Saved entries

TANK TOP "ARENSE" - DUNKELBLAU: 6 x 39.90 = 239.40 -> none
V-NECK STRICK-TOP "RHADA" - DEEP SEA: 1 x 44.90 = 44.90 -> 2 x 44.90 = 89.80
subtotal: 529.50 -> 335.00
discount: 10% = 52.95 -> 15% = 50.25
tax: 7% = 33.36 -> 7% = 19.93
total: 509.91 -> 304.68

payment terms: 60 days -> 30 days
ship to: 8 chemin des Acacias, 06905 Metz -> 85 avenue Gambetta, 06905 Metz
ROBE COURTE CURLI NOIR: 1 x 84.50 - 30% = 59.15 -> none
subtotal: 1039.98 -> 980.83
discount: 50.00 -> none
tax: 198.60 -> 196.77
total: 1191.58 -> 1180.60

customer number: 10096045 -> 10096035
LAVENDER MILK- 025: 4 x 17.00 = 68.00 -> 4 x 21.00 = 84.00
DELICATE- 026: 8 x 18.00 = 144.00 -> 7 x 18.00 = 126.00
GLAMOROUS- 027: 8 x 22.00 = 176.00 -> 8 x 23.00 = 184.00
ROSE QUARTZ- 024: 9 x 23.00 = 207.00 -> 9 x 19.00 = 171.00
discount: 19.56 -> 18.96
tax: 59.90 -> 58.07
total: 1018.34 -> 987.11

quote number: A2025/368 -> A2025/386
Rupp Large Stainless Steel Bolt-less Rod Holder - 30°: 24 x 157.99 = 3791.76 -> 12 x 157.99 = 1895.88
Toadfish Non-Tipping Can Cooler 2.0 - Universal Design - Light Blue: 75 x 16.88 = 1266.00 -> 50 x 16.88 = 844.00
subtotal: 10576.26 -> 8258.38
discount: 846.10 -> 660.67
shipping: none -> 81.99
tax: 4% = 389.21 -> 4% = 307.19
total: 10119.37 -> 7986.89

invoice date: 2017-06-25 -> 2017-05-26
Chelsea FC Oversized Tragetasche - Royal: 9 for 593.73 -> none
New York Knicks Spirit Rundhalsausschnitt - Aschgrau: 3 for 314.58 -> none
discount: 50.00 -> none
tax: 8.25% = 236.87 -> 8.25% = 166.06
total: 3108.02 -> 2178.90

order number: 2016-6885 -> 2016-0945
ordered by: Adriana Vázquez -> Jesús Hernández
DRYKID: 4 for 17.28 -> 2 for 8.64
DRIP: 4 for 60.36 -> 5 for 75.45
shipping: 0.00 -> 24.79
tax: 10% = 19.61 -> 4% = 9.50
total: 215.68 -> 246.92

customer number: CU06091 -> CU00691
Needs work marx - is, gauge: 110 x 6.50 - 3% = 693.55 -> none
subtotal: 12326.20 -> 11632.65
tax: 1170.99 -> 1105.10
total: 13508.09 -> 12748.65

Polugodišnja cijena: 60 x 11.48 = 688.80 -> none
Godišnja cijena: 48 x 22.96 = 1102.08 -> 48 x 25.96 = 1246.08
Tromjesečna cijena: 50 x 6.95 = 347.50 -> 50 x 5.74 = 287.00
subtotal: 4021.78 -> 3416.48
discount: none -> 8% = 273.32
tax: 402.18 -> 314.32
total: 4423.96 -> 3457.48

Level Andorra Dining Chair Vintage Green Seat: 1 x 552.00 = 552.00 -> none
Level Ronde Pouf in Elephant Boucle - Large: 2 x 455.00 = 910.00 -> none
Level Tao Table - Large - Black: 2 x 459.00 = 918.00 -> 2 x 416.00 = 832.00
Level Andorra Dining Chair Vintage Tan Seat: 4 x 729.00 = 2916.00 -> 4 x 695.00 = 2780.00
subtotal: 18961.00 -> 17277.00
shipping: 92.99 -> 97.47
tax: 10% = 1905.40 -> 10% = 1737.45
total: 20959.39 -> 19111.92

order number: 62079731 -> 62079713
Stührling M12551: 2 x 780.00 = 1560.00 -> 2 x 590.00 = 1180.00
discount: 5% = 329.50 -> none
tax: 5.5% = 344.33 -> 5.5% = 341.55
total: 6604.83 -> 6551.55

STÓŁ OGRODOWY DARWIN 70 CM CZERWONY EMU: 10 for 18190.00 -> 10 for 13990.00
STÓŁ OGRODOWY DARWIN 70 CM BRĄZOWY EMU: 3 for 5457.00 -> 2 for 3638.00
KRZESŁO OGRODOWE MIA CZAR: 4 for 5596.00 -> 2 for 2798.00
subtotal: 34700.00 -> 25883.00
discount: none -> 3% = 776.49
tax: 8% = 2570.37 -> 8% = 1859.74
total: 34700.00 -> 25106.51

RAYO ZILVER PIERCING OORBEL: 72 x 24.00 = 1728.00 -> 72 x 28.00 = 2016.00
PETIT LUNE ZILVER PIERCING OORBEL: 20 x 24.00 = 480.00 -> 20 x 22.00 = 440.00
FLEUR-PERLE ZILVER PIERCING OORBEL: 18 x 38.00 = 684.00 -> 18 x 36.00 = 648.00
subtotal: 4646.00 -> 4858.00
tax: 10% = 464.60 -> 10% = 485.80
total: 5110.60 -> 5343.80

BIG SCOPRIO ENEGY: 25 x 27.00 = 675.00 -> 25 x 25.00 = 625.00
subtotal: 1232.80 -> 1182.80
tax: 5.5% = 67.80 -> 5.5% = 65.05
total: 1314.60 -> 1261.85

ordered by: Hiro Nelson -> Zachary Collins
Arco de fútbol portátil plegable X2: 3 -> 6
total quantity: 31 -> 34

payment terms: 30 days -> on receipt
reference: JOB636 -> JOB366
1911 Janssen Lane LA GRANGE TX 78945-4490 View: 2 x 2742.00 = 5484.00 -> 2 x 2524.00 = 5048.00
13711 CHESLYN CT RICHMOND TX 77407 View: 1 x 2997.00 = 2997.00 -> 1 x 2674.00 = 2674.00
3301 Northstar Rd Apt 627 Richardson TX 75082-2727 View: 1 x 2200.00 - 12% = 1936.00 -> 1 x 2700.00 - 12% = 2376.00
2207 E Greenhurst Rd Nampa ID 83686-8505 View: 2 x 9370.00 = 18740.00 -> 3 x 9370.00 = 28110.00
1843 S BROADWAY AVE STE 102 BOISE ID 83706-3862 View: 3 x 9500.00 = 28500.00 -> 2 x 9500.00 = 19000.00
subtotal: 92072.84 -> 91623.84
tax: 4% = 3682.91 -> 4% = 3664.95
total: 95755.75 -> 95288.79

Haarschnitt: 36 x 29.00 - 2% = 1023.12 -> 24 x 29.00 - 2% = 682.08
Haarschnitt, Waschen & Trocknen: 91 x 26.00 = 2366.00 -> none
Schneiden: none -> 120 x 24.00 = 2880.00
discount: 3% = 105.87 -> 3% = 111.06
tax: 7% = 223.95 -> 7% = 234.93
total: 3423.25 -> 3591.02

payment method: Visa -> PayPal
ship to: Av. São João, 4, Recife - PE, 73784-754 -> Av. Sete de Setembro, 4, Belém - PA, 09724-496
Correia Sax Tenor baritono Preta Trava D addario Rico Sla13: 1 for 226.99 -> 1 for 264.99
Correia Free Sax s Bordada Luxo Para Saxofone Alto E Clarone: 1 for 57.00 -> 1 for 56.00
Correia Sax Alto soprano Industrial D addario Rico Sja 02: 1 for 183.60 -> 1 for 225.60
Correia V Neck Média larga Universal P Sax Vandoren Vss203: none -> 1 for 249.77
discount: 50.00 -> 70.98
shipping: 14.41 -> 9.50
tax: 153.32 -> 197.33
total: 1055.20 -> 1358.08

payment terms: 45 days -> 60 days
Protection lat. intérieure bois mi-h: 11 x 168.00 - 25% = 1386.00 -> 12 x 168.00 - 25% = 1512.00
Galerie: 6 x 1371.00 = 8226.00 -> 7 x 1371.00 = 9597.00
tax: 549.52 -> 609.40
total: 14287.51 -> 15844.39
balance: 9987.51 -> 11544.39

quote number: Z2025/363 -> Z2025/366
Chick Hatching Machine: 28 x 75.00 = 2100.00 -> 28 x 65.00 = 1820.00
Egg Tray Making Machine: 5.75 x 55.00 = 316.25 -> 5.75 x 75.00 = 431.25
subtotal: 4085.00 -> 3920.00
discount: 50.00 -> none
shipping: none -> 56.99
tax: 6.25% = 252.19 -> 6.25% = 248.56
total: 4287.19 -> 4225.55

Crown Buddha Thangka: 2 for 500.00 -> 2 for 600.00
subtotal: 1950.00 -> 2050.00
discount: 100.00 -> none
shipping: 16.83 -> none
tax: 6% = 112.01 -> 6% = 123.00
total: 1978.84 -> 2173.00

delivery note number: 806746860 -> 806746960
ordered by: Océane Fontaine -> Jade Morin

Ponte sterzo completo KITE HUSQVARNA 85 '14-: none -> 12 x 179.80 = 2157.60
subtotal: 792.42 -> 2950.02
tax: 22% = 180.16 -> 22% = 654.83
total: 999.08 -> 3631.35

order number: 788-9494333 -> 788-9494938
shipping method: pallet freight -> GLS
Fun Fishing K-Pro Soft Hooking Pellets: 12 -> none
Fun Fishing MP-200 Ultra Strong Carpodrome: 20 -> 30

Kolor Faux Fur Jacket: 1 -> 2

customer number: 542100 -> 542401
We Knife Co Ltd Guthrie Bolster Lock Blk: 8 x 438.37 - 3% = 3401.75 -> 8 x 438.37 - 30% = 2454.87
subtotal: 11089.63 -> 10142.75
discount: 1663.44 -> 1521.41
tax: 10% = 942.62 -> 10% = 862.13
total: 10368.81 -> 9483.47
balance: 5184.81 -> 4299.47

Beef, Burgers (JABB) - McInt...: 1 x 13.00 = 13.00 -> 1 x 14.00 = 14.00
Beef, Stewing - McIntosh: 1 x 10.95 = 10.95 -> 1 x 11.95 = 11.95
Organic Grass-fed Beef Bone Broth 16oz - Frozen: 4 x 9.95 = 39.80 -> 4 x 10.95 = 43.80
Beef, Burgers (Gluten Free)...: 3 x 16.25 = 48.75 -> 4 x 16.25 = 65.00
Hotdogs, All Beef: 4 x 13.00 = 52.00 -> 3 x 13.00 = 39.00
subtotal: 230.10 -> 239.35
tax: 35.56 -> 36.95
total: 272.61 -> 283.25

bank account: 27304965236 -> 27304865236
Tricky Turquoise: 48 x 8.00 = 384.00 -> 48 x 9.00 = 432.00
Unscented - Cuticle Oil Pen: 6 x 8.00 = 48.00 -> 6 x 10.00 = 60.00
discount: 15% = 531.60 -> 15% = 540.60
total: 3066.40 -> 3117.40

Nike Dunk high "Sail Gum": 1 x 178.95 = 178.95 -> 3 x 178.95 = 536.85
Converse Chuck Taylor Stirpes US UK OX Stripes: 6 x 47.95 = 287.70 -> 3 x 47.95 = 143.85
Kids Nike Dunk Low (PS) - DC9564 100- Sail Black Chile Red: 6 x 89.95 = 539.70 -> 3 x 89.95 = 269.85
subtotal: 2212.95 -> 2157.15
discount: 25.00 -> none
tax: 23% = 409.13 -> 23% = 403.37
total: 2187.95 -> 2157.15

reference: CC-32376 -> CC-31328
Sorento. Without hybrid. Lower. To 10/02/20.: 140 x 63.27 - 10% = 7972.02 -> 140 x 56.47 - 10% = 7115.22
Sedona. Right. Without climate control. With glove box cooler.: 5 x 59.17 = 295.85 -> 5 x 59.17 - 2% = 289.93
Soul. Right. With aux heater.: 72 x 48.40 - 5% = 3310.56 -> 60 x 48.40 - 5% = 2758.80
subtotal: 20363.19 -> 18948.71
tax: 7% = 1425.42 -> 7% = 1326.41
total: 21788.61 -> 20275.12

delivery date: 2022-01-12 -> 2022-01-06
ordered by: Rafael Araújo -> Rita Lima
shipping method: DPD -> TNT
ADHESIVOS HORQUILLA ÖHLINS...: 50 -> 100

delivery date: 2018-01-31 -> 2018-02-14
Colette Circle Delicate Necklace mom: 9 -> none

_ABOUT THIS EXERCISE:_ Extract exactly and only the lines above from the line containing "tax: 10% = 464.60 -> 10% = 485.80" through the line containing "reference: JOB636 -> JOB366", both end lines included.

_TASK RESULT:_
tax: 10% = 464.60 -> 10% = 485.80
total: 5110.60 -> 5343.80

BIG SCOPRIO ENEGY: 25 x 27.00 = 675.00 -> 25 x 25.00 = 625.00
subtotal: 1232.80 -> 1182.80
tax: 5.5% = 67.80 -> 5.5% = 65.05
total: 1314.60 -> 1261.85

ordered by: Hiro Nelson -> Zachary Collins
Arco de fútbol portátil plegable X2: 3 -> 6
total quantity: 31 -> 34

payment terms: 30 days -> on receipt
reference: JOB636 -> JOB366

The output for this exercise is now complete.